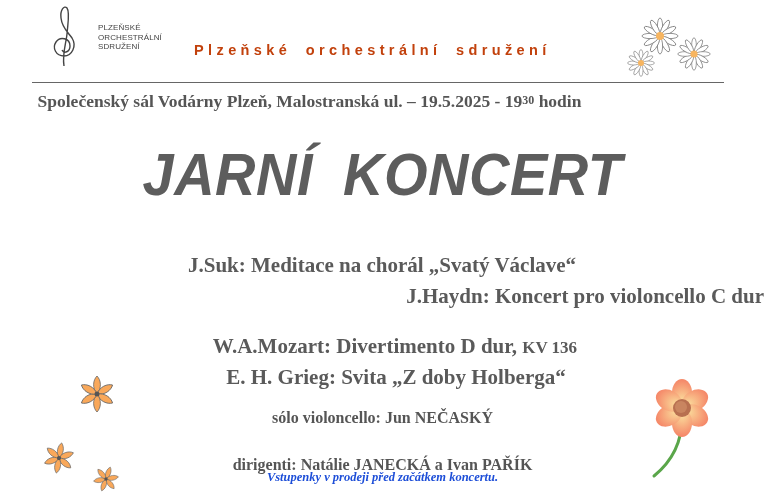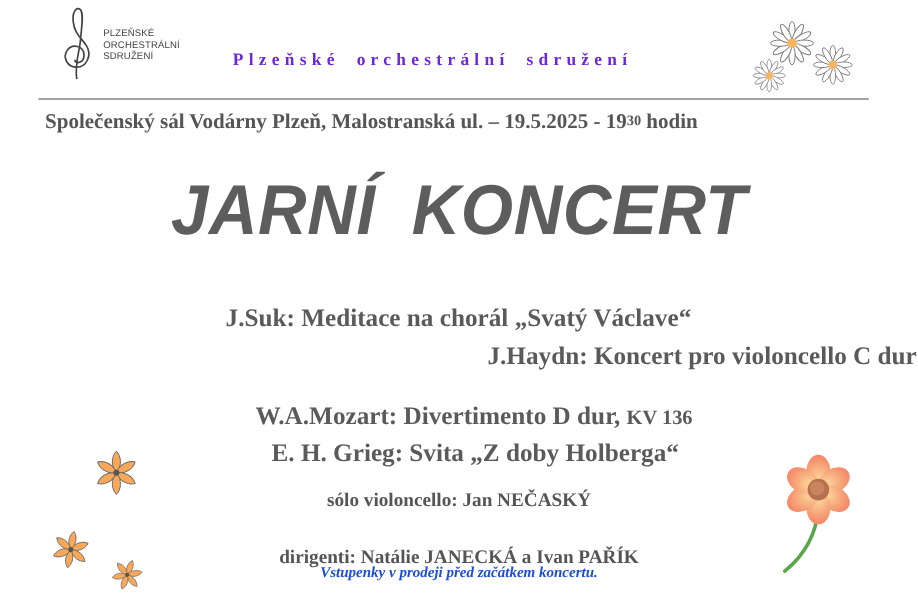--- a/index.html
+++ b/index.html
@@ -6,24 +6,24 @@
   body {
     width:765px; height:500px; background:#ffffff; position:relative; overflow:hidden;
     font-family:"Liberation Serif", serif; color:#555555;
   }
   .abs { position:absolute; }
   .logo-glyph { left:50px; top:4px; width:32px; height:66px; }
   .logo-text {
     left:86px; top:23px; font-family:"Liberation Sans", sans-serif; font-size:8px;
     line-height:9.6px; color:#444; letter-spacing:0.1px;
   }
-  .logo-text div { white-space:nowrap; }
+  .logo-text div { white-space:nowrap;margin-left:12px; }
   .org-title {
-    left:194px; top:42px; font-family:Liberation Serif, serif; font-weight:bold;
-    font-size:14.5px; letter-spacing:4.4px; color:#6d28d9; white-space:nowrap; word-spacing:6px;
+    left:194px; top:42px; font-family:Liberation Sans, sans-serif; font-weight:bold;
+    font-size:14.5px; letter-spacing:4.4px; color:#c2410c; white-space:nowrap; word-spacing:6px;
   }
   .rule { left:32px; top:82px; width:692px; height:0; border-top:1.5px solid #666; }
   .daisies { left:612px; top:4px; width:128px; height:78px; }
   .venue {
     left:0; width:619px; top:91px; text-align:center; font-weight:bold; font-size:17.5px;
     color:#555; white-space:nowrap;
   }
   .venue sup { font-size:12px; position:relative; top:-3px; vertical-align:baseline; line-height:0; }
   .headline {
     left:0; width:765px; top:142px; text-align:center; font-family:"Liberation Sans", sans-serif;
@@ -123,21 +123,21 @@
 
 <div class="abs venue"><span>Společenský sál Vodárny Plzeň, Malostranská ul. – 19.5.2025 - 19</span><sup>30</sup><span> hodin</span></div>
 
 <div class="abs headline">JARNÍ  KONCERT</div>
 
 <div class="abs prog" style="top:253px;">J.Suk: Meditace na chorál „Svatý Václave“</div>
 <div class="abs prog" style="top:284px;text-align:right;">J.Haydn:  Koncert pro violoncello C dur</div>
 <div class="abs prog" style="top:334px;padding-left:13px;"><span>W.A.Mozart:  Divertimento D dur,</span> <span class="kv">KV 136</span></div>
 <div class="abs prog" style="top:365px;margin-left:14px;">E. H. Grieg:  Svita „Z doby Holberga“</div>
 
-<div class="abs credit" style="top:409px;">sólo violoncello:  Jan  NEČASKÝ</div>
+<div class="abs credit" style="top:409px;">sólo violoncello:  Jun  NEČASKÝ</div>
 <div class="abs credit" style="top:456px;">dirigenti:  Natálie JANECKÁ  a Ivan  PAŘÍK</div>
 
 <div class="abs note">Vstupenky v prodeji před začátkem koncertu.</div>
 
 <svg class="abs flower-left" viewBox="0 0 110 140">
   <defs>
     <path id="op" d="M0 0 C-5 -6 -4 -14 0 -18 C4 -14 5 -6 0 0 Z" fill="#f9a85a" stroke="#666" stroke-width="0.8"></path>
   </defs>
   <g transform="translate(67,34)">
     <use href="#op" transform="rotate(0)"></use>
======
**EXERCISE**
Without the pictures, repeat the listing above exactly.

**REPLY TO THE TASK**
--- a/index.html
+++ b/index.html
@@ -6,24 +6,24 @@
   body {
     width:765px; height:500px; background:#ffffff; position:relative; overflow:hidden;
     font-family:"Liberation Serif", serif; color:#555555;
   }
   .abs { position:absolute; }
   .logo-glyph { left:50px; top:4px; width:32px; height:66px; }
   .logo-text {
     left:86px; top:23px; font-family:"Liberation Sans", sans-serif; font-size:8px;
     line-height:9.6px; color:#444; letter-spacing:0.1px;
   }
-  .logo-text div { white-space:nowrap; }
+  .logo-text div { white-space:nowrap;margin-left:12px; }
   .org-title {
-    left:194px; top:42px; font-family:Liberation Serif, serif; font-weight:bold;
-    font-size:14.5px; letter-spacing:4.4px; color:#6d28d9; white-space:nowrap; word-spacing:6px;
+    left:194px; top:42px; font-family:Liberation Sans, sans-serif; font-weight:bold;
+    font-size:14.5px; letter-spacing:4.4px; color:#c2410c; white-space:nowrap; word-spacing:6px;
   }
   .rule { left:32px; top:82px; width:692px; height:0; border-top:1.5px solid #666; }
   .daisies { left:612px; top:4px; width:128px; height:78px; }
   .venue {
     left:0; width:619px; top:91px; text-align:center; font-weight:bold; font-size:17.5px;
     color:#555; white-space:nowrap;
   }
   .venue sup { font-size:12px; position:relative; top:-3px; vertical-align:baseline; line-height:0; }
   .headline {
     left:0; width:765px; top:142px; text-align:center; font-family:"Liberation Sans", sans-serif;
@@ -123,21 +123,21 @@
 
 <div class="abs venue"><span>Společenský sál Vodárny Plzeň, Malostranská ul. – 19.5.2025 - 19</span><sup>30</sup><span> hodin</span></div>
 
 <div class="abs headline">JARNÍ  KONCERT</div>
 
 <div class="abs prog" style="top:253px;">J.Suk: Meditace na chorál „Svatý Václave“</div>
 <div class="abs prog" style="top:284px;text-align:right;">J.Haydn:  Koncert pro violoncello C dur</div>
 <div class="abs prog" style="top:334px;padding-left:13px;"><span>W.A.Mozart:  Divertimento D dur,</span> <span class="kv">KV 136</span></div>
 <div class="abs prog" style="top:365px;margin-left:14px;">E. H. Grieg:  Svita „Z doby Holberga“</div>
 
-<div class="abs credit" style="top:409px;">sólo violoncello:  Jan  NEČASKÝ</div>
+<div class="abs credit" style="top:409px;">sólo violoncello:  Jun  NEČASKÝ</div>
 <div class="abs credit" style="top:456px;">dirigenti:  Natálie JANECKÁ  a Ivan  PAŘÍK</div>
 
 <div class="abs note">Vstupenky v prodeji před začátkem koncertu.</div>
 
 <svg class="abs flower-left" viewBox="0 0 110 140">
   <defs>
     <path id="op" d="M0 0 C-5 -6 -4 -14 0 -18 C4 -14 5 -6 0 0 Z" fill="#f9a85a" stroke="#666" stroke-width="0.8"></path>
   </defs>
   <g transform="translate(67,34)">
     <use href="#op" transform="rotate(0)"></use>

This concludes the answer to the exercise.